News / Asia

    Change in China Inevitable, Says Dissident Chen

    Blind Chinese activist Chen Guangcheng (2nd R), standing with his wife Yuan Weijing, delivers remarks at the National Cathedral in Washington, January 30, 2013.
    Blind Chinese activist Chen Guangcheng (2nd R), standing with his wife Yuan Weijing, delivers remarks at the National Cathedral in Washington, January 30, 2013.
    Catherine Maddux
    Despite years of imprisonment, harassment and physical abuse by the authorities, activist Chen Guangcheng says he is hopeful about China.

    “I am actually optimistic that change will come,” said Chen, at an event Wednesday in Washington D.C. 

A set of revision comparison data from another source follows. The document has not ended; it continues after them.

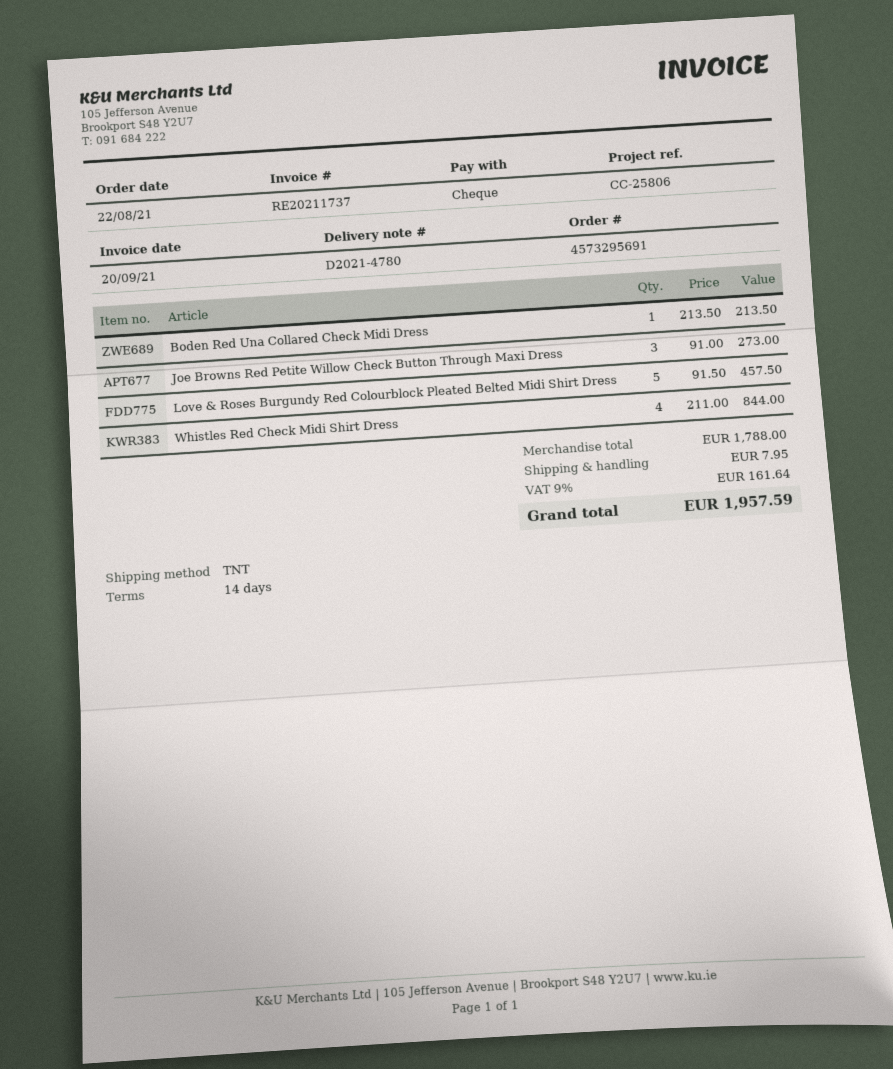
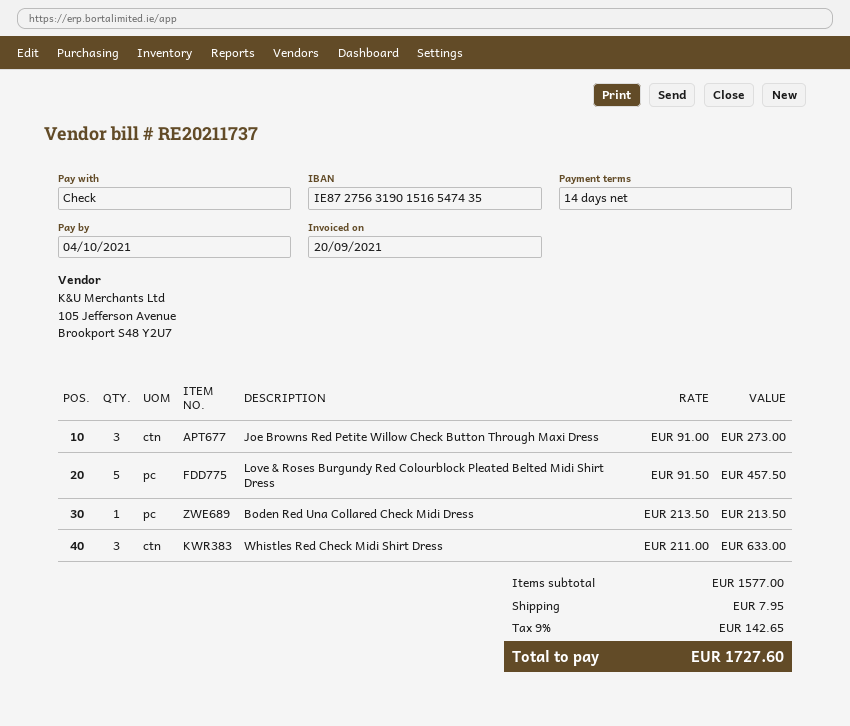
Whistles Red Check Midi Shirt Dress: 4 x 211.00 = 844.00 -> 3 x 211.00 = 633.00
subtotal: 1788.00 -> 1577.00
tax: 9% = 161.64 -> 9% = 142.65
total: 1957.59 -> 1727.60

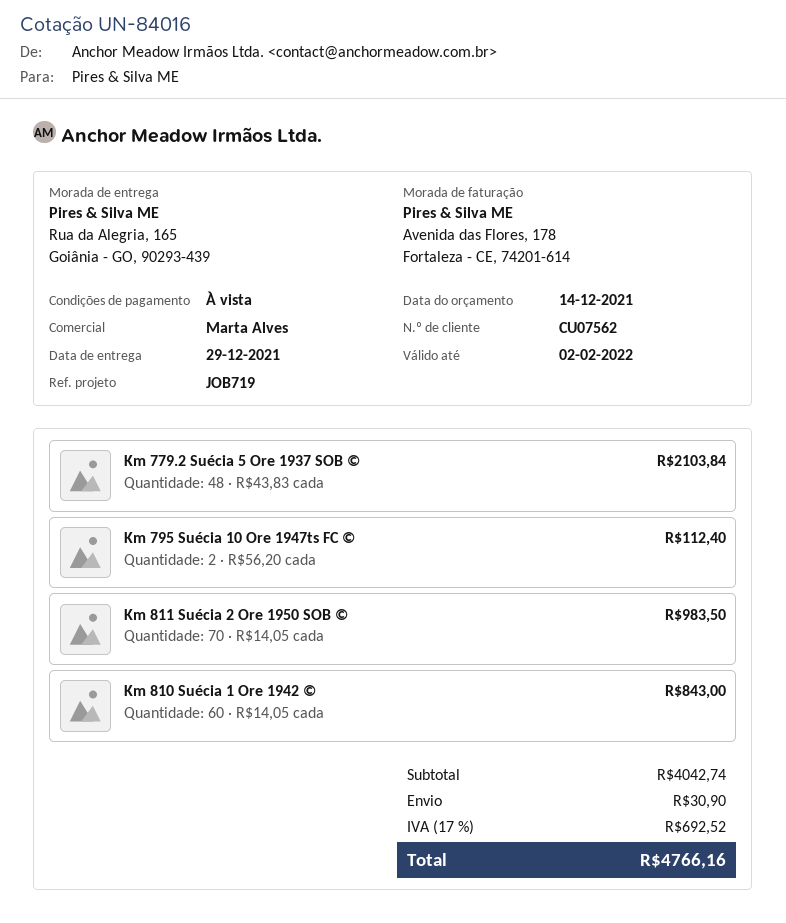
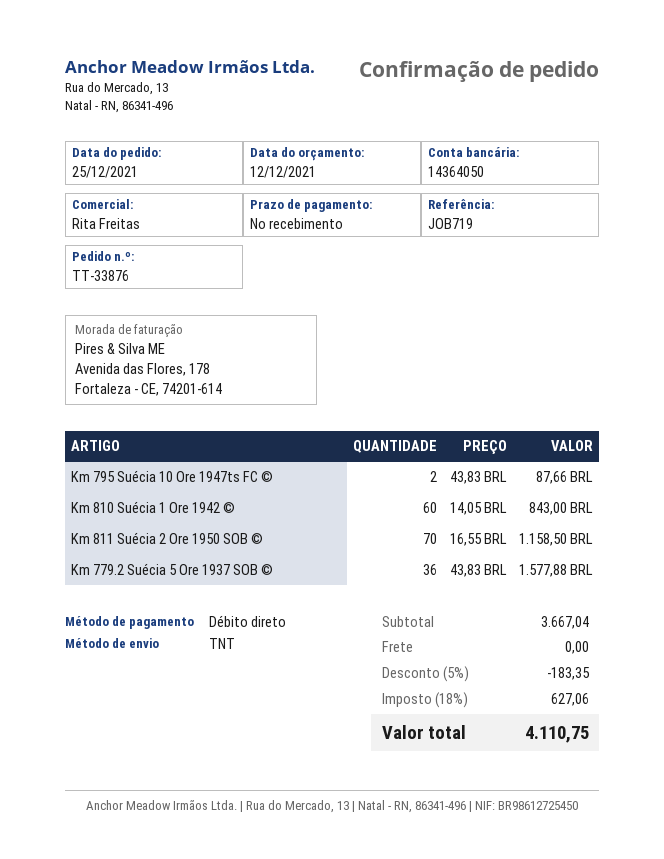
quote date: 2021-12-14 -> 2021-12-12
sales rep: Marta Alves -> Rita Freitas
Km 779.2 Suécia 5 Ore 1937 SOB ©: 48 x 43.83 = 2103.84 -> 36 x 43.83 = 1577.88
Km 795 Suécia 10 Ore 1947ts FC ©: 2 x 56.20 = 112.40 -> 2 x 43.83 = 87.66
Km 811 Suécia 2 Ore 1950 SOB ©: 70 x 14.05 = 983.50 -> 70 x 16.55 = 1158.50
subtotal: 4042.74 -> 3667.04
discount: none -> 5% = 183.35
shipping: 30.90 -> 0.00
tax: 17% = 692.52 -> 18% = 627.06
total: 4766.16 -> 4110.75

    Earlier this week, the blind activist, known by many in his country as the “barefoot lawyer, was presented with the Tom Lantos Human Rights award at a ceremony on Capitol Hill.  It comes just nine months after he made a dramatic escape from house arrest at his home in Shandong province. After taking refuge at the U.S. Embassy in Beijing, he negotiated his way out of China to study in New York.  

    Chen has a somewhat paradoxical view of his home country - equal parts hopeful and dim.  

    Sizing up the new Chinese leaders who assumed power in November, he painted a bleak picture, describing the situation as “dire.”

    “The survival of the Communist Party has always taken precedence over rule of law and basic freedoms in China,” he said.  “And there is nothing to indicate that this situation will be any different under [President] Xi Jinping. To this day, the Chinese Communist Party has not given any sign that it will change or do the right thing.”

    He ticked off the continued persecution against those who wish to practice their religious beliefs, against activists who speak out and ordinary Chinese by the authorities. He said the government uses what he called Mafia-like suppression to maintain stability.  

    Before he left China last May, Communist Party officials told Chen – and the world -- they would investigate his complaints of abusive and illegal treatment against him and his family by the authorities in Shandong.  

    Nine months later, nothing has been done.

    “On the contrary,” said Chen. “The Shandong authorities sent my nephew to jail and also arrested my brother.”  He says his nephew and his nephew’s mother were also beaten in retaliation.

    But nothing is simple in modern-day China, where tensions between the state and the people have been stoked by a growing middle class, economic power, official corruption, increased use of the Internet and an unfamiliar willingness to challenge authority.  

    Chen pointed out improvements in the legal system, saying more laws and regulations are being drafted every year.  He warned of a back slide, however, noting that officials routinely ignore the law. 

    “In China, the law is optional,” Chen said.  “The law in China is nothing more than empty words. Scraps of paper.”

    But this champion of rights for farmers, women and the handicapped is not a bitter man.  Chen strongly believes that democratic reform is inevitable.  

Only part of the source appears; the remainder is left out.